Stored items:
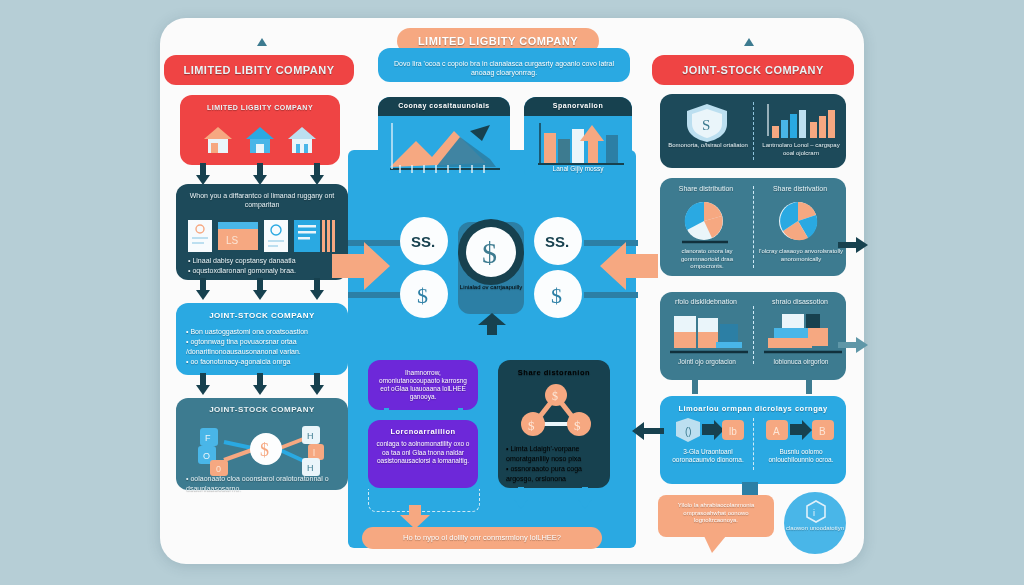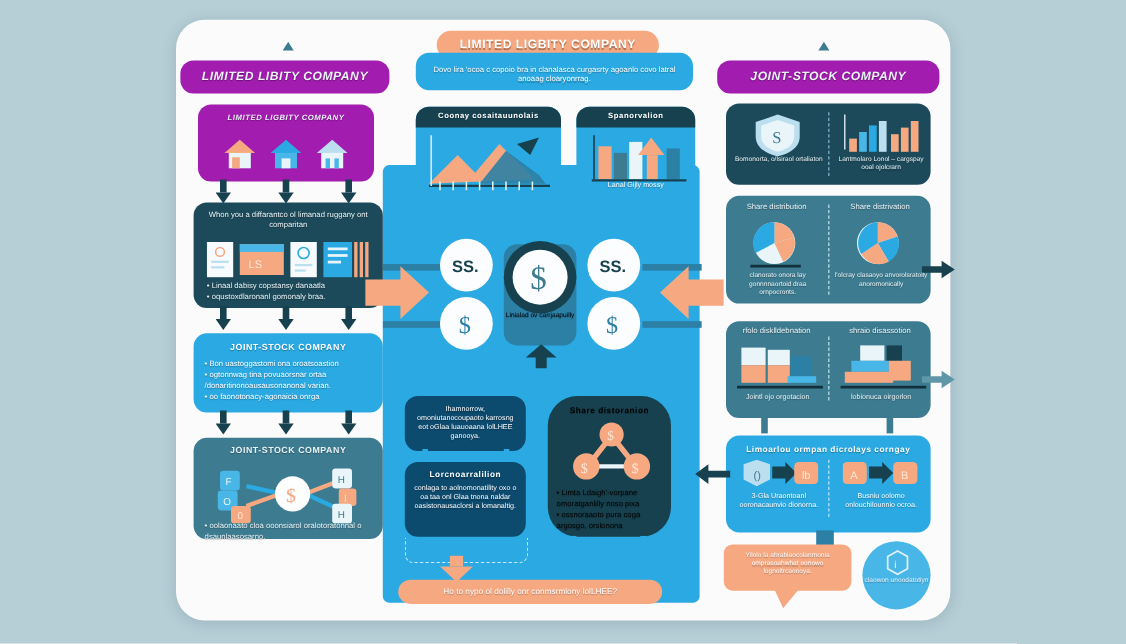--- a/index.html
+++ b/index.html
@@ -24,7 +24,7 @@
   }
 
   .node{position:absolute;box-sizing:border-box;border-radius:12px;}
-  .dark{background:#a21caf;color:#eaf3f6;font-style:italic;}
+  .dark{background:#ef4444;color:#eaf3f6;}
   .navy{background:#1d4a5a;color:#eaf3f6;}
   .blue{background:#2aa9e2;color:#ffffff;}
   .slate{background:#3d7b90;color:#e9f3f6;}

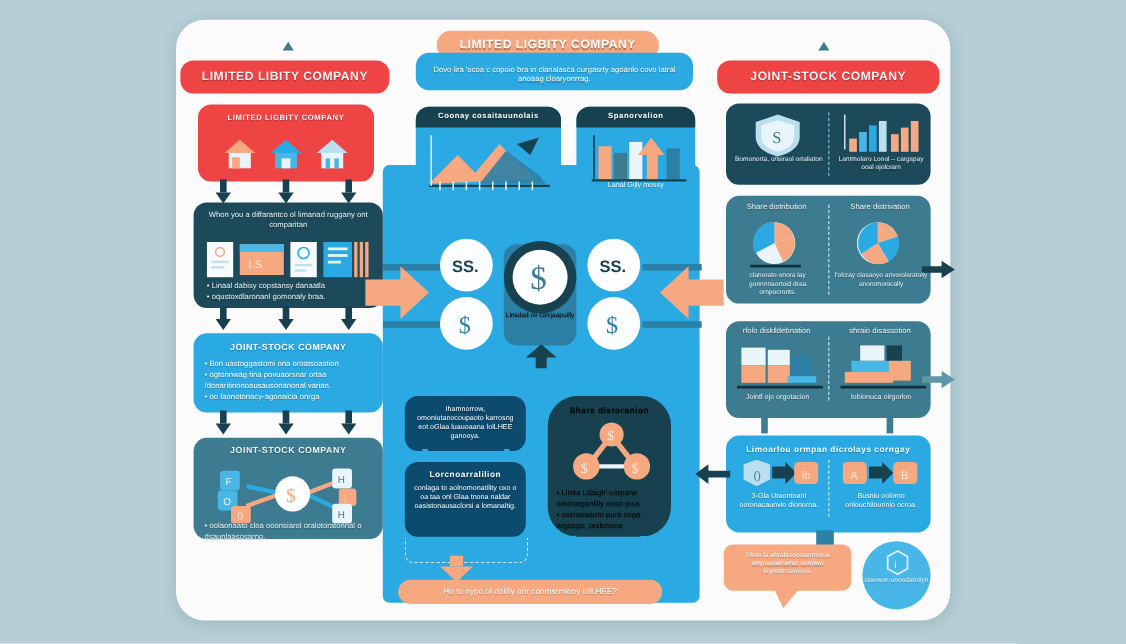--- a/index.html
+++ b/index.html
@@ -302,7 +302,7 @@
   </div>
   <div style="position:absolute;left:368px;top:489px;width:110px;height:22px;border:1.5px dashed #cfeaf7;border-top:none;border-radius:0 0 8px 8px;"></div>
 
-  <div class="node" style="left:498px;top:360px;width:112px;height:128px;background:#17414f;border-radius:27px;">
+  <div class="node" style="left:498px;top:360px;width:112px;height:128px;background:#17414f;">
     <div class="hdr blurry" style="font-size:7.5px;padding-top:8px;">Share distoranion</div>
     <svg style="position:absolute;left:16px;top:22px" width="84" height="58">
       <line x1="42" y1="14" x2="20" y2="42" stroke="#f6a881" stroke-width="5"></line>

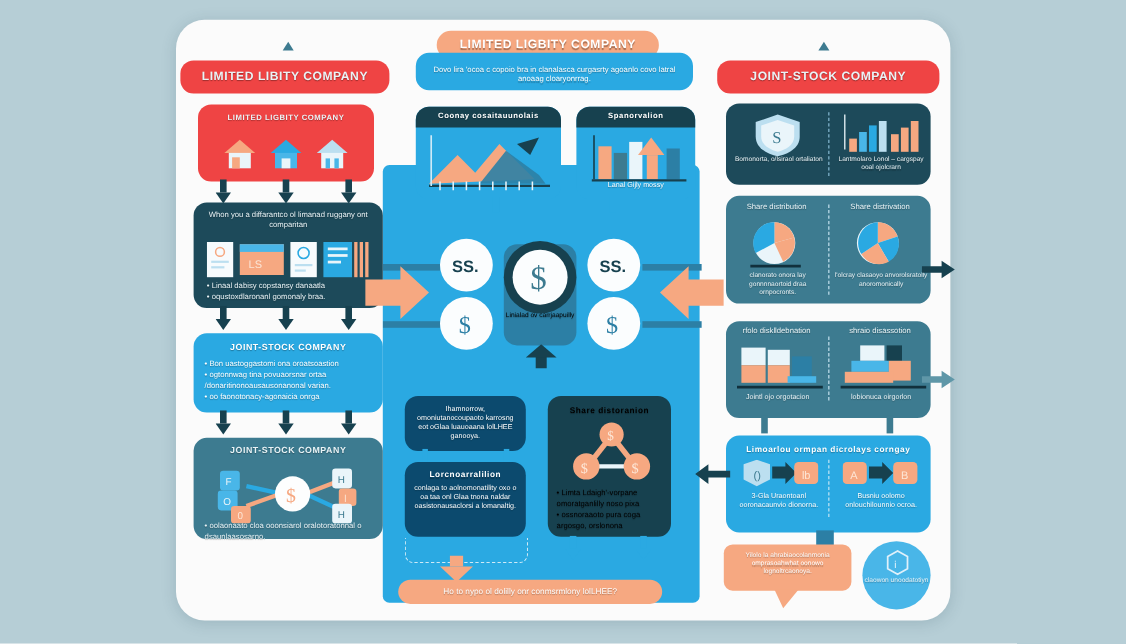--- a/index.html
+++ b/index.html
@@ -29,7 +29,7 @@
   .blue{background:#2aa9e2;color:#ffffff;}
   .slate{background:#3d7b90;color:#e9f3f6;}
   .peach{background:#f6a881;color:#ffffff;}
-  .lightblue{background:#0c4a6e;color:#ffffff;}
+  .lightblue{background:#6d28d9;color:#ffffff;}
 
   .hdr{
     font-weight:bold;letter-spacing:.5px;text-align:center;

---

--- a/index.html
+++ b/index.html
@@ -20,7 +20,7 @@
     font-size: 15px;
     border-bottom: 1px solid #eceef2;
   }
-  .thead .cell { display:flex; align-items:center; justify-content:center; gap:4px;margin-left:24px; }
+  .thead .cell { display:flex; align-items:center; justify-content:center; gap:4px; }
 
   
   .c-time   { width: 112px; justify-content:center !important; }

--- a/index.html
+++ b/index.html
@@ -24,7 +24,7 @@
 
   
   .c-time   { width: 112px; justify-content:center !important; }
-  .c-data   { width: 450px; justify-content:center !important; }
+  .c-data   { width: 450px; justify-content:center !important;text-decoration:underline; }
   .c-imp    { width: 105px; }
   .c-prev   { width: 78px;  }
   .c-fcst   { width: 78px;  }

### TRY IT
Copy down each line in the entries that has the word "center".

### TASK RESPONSE
     font-weight:bold;letter-spacing:.5px;text-align:center;
-  .thead .cell { display:flex; align-items:center; justify-content:center; gap:4px;margin-left:24px; }
+  .thead .cell { display:flex; align-items:center; justify-content:center; gap:4px; }
   .c-time   { width: 112px; justify-content:center !important; }
   .c-time   { width: 112px; justify-content:center !important; }
-  .c-data   { width: 450px; justify-content:center !important; }
+  .c-data   { width: 450px; justify-content:center !important;text-decoration:underline; }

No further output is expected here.